Tenho medo de mim mesma!
Existirá alegria no mundo? Em algum dia da minha vida, por acaso conheceria eu o que era alegria? Se alguma vez a experimentei, morreu para mim de tal forma como se nunca a conhecesse. O pensamento de aceitar e cumprir do coração e da alma a vontade de Jesus dá-me um pouco de alento. Mas logo este pensamento me aflige: estou eu a cumprir a vontade do Senhor? E daqui grandes agonias e tristezas para a minha alma. Estou esmagada entre o céu e a terra, toda transformada e embebida em trevas. Tremendo horror, meu Jesus!
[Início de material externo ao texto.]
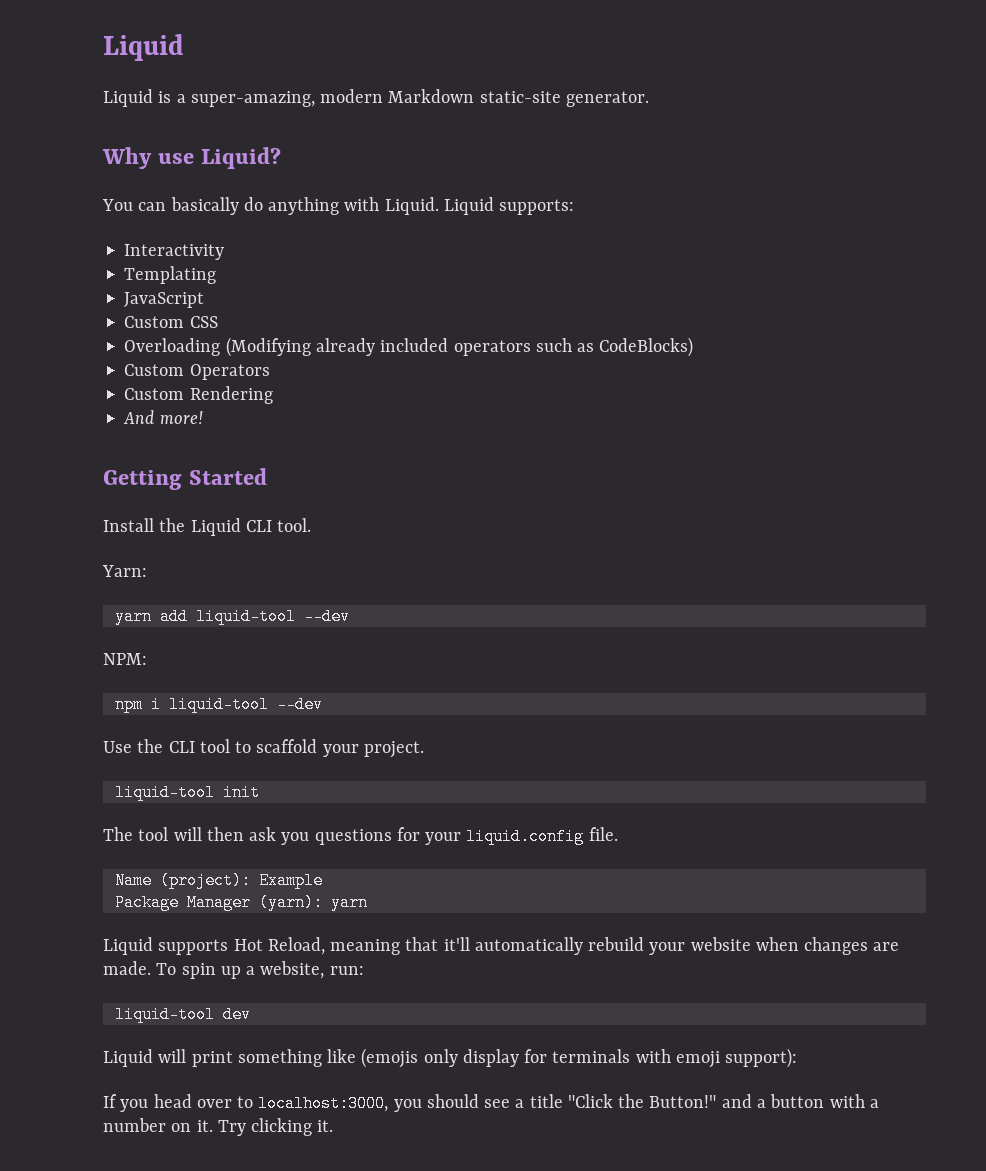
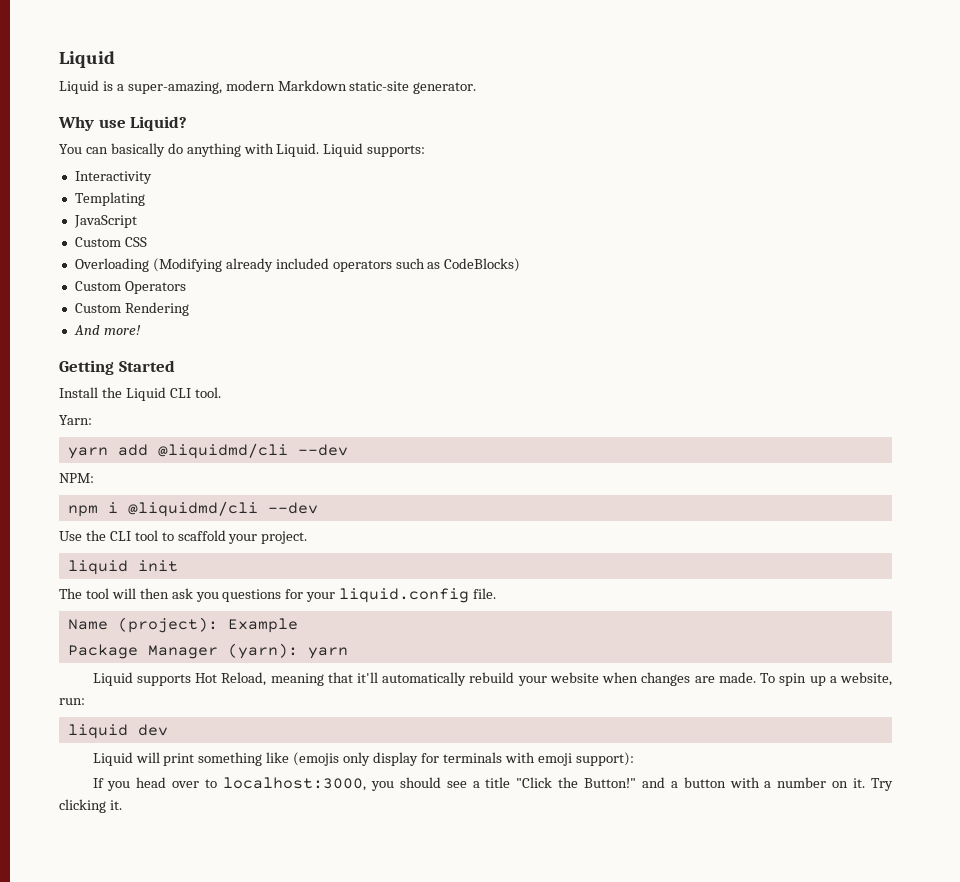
[195,608,296,625] liquid-tool -> [157,443,288,459] @liquidmd/cli
[168,696,269,713] liquid-tool -> [127,501,258,517] @liquidmd/cli
[114,784,215,801] liquid-tool -> [67,560,128,575] liquid
[114,1006,215,1023] liquid-tool -> [67,724,128,739] liquid

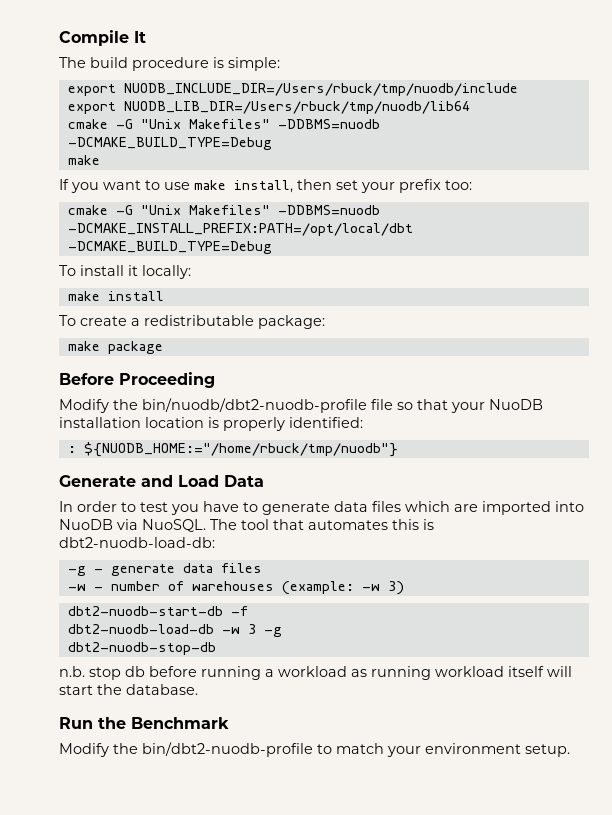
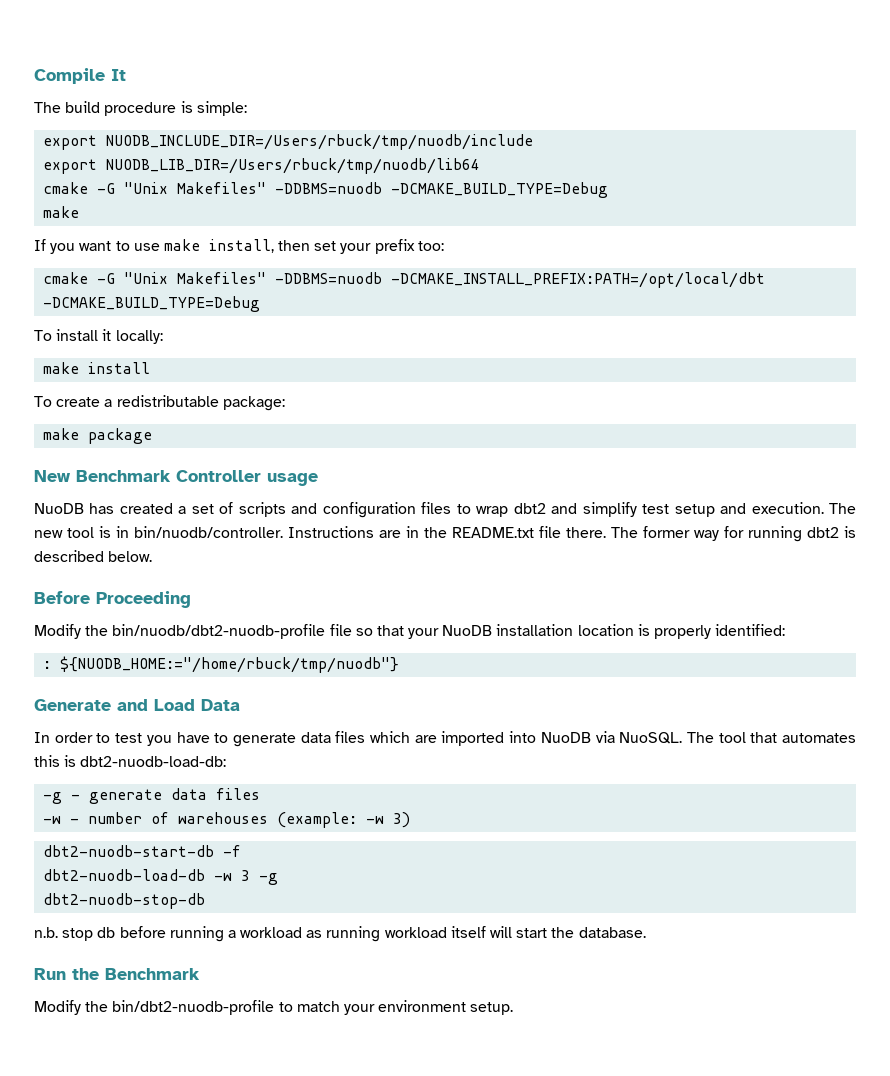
(163, 347) none -> [34,470,318,486] [34,502,857,518] [34,526,856,542] [34,550,153,562] // New Benchmark Controller usage // NuoDB has created a set of scripts and configuration files to wrap dbt2 and simplify test setup and execution. The new tool is in bin/nuodb/controller. Instructions are in the README.txt file there. The former way for running dbt2 is described below.

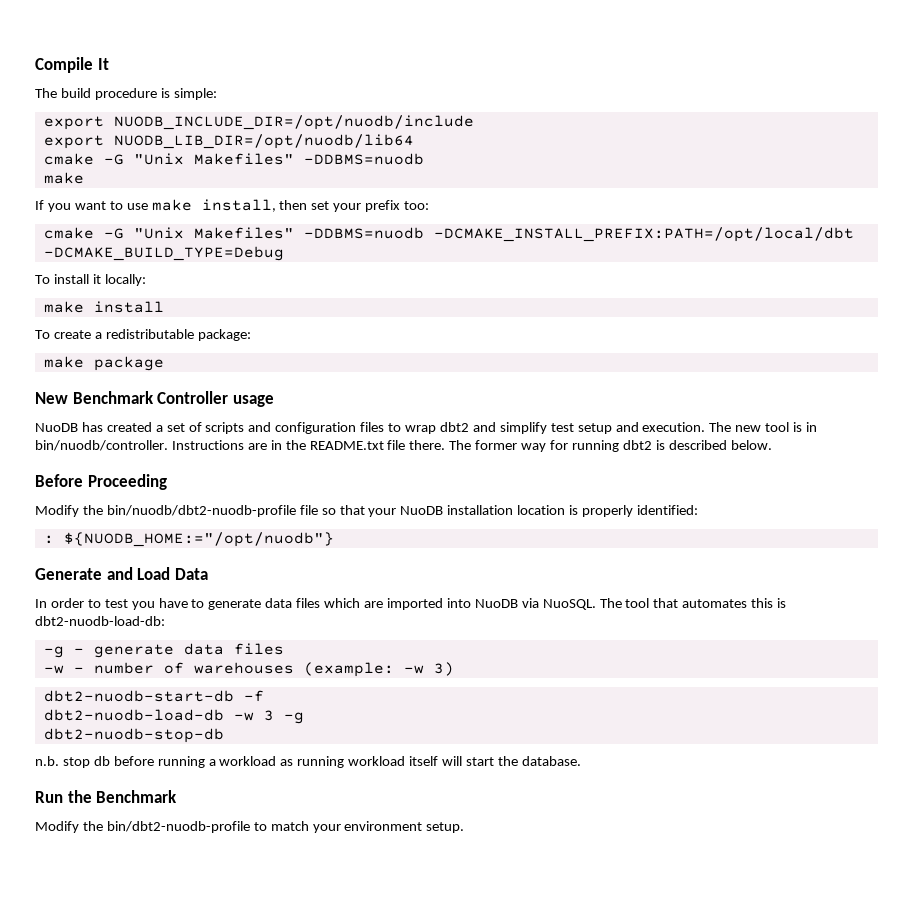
[106,134,534,150] [43,158,481,174] [43,182,609,198] NUODB_INCLUDE_DIR=/Users/rbuck/tmp/nuodb/include // export NUODB_LIB_DIR=/Users/rbuck/tmp/nuodb/lib64 // cmake -G "Unix Makefiles" -DDBMS=nuodb -DCMAKE_BUILD_TYPE=Debug -> [113,115,474,130] [43,134,414,149] [43,153,424,165] NUODB_INCLUDE_DIR=/opt/nuodb/include // export NUODB_LIB_DIR=/opt/nuodb/lib64 // cmake -G "Unix Makefiles" -DDBMS=nuodb
[60,656,400,673] ${NUODB_HOME:="/home/rbuck/tmp/nuodb"} -> [63,532,334,547] ${NUODB_HOME:="/opt/nuodb"}

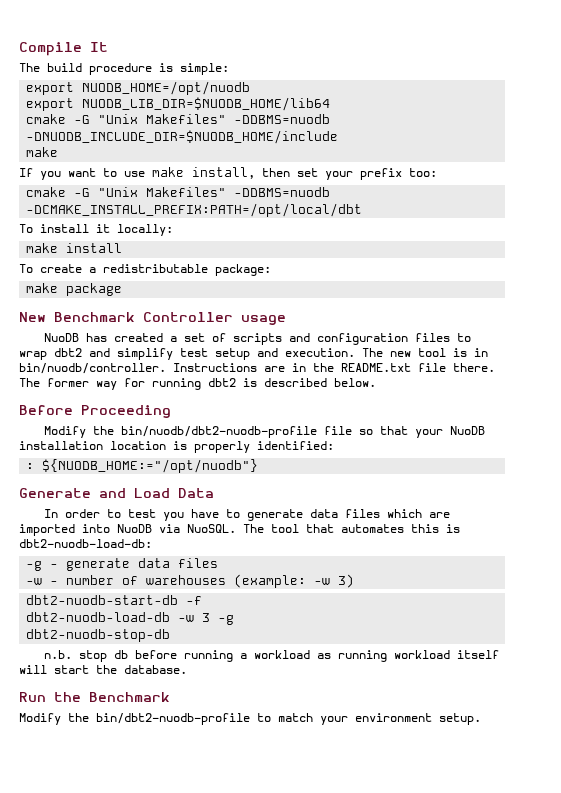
[113,115,474,130] [43,134,414,149] [43,153,424,165] NUODB_INCLUDE_DIR=/opt/nuodb/include // export NUODB_LIB_DIR=/opt/nuodb/lib64 // cmake -G "Unix Makefiles" -DDBMS=nuodb -> [82,81,251,95] [26,97,331,111] [26,114,331,124] [26,130,339,144] NUODB_HOME=/opt/nuodb // export NUODB_LIB_DIR=$NUODB_HOME/lib64 // cmake -G "Unix Makefiles" -DDBMS=nuodb -DNUODB_INCLUDE_DIR=$NUODB_HOME/include
[43,246,284,261] -DCMAKE_BUILD_TYPE=Debug -> (363, 210) none

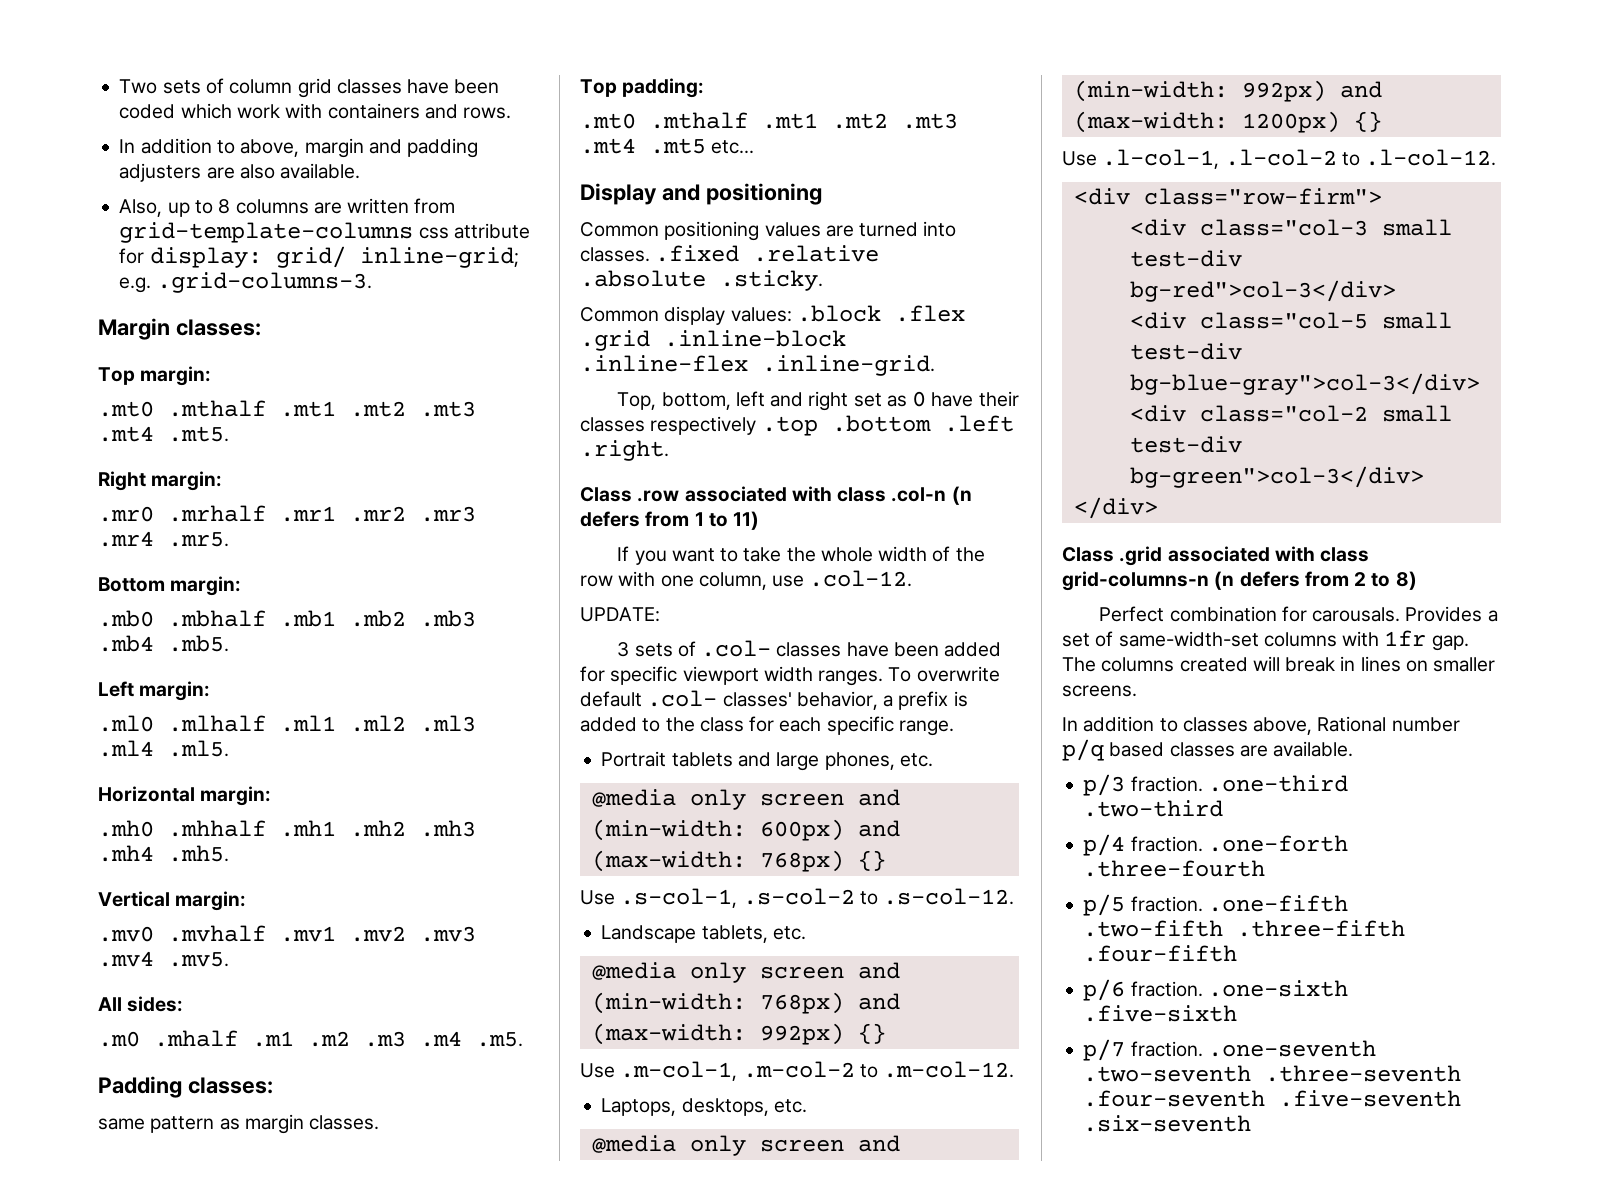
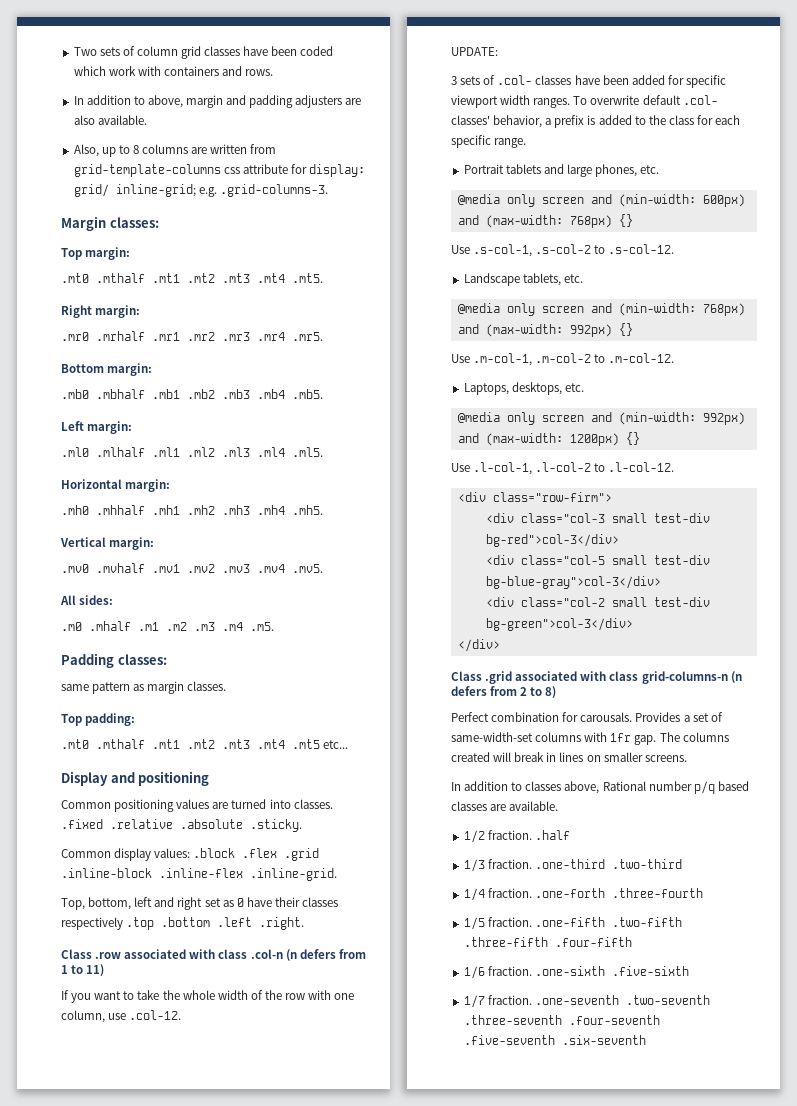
[1083,774,1126,796] p/3 -> [463,830,570,843] [463,859,485,872] 1/2 fraction. .half // 1/3
[1083,834,1126,856] p/4 -> [463,888,485,901] 1/4
[1083,894,1126,916] p/5 -> [463,917,485,930] 1/5
[1083,979,1126,1001] p/6 -> [463,966,485,979] 1/6
[1083,1039,1126,1061] p/7 -> [463,995,485,1008] 1/7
Tenho medo de mim mesma.
— Jesus, bem
vedes o que o meu coração quer. Só por Vós e aceito a cruz.
Que alívio para a
minha alma, que conforto para o meu coração, se eu pudesse dizer a minha dor,
não para que saibam quanto sofro e vejam as ânsias do meu coração, mas para
glória do meu Deus e bem de toda a humanidade. Não sou eu quem sofre, não sou
eu quem resiste à dor, mas sim Jesus, só Jesus, que sofre pelos filhos Seus.
Para mim era impossível suportar tão grande martírio. E o demónio aumenta-mo.
Que fúria a sua, que maldade sem igual! Que tristeza não poder fazer que todas
as almas a conheçam, para não se deixarem guiar por ele. Dizia-me hoje num
penoso combate, quando eu clamava pelo meu Jesus.
— Não
pronuncies esse nome, somos inimigos odiosos. Ele odeia-me a mim e eu a Ele.
Diz comigo que O odeias e que O não queres. Comigo tens o gozo e o prazer nesta
vida e uma eternidade feliz. Com Ele sofres aqui e lá. Estou a pecar contigo,
levo-te ao prazer para O ofenderes gravemente. Diz comigo que queres pecar, que
queres ofendê-Lo.
Como eu, sempre
que podia, chamava por Jesus e Lhe renovava a oferta de vítima e Lhe dizia não
querer pecar, ele, enraivecido, insultava-me, tentava escarrar-me até dentro da
boca e procurava novos meios maliciosos. Que tristeza, meu Deus, que aflição a
minha! Ao terminar da luta, o meu coração parecia rebentar, o meu corpo estava
banhado em suor, e os meus olhos tentavam desfazer-se em copiosas lágrimas.
Triste e mais do que envergonhada, fitei Jesus na cruz sem poder dizer palavra.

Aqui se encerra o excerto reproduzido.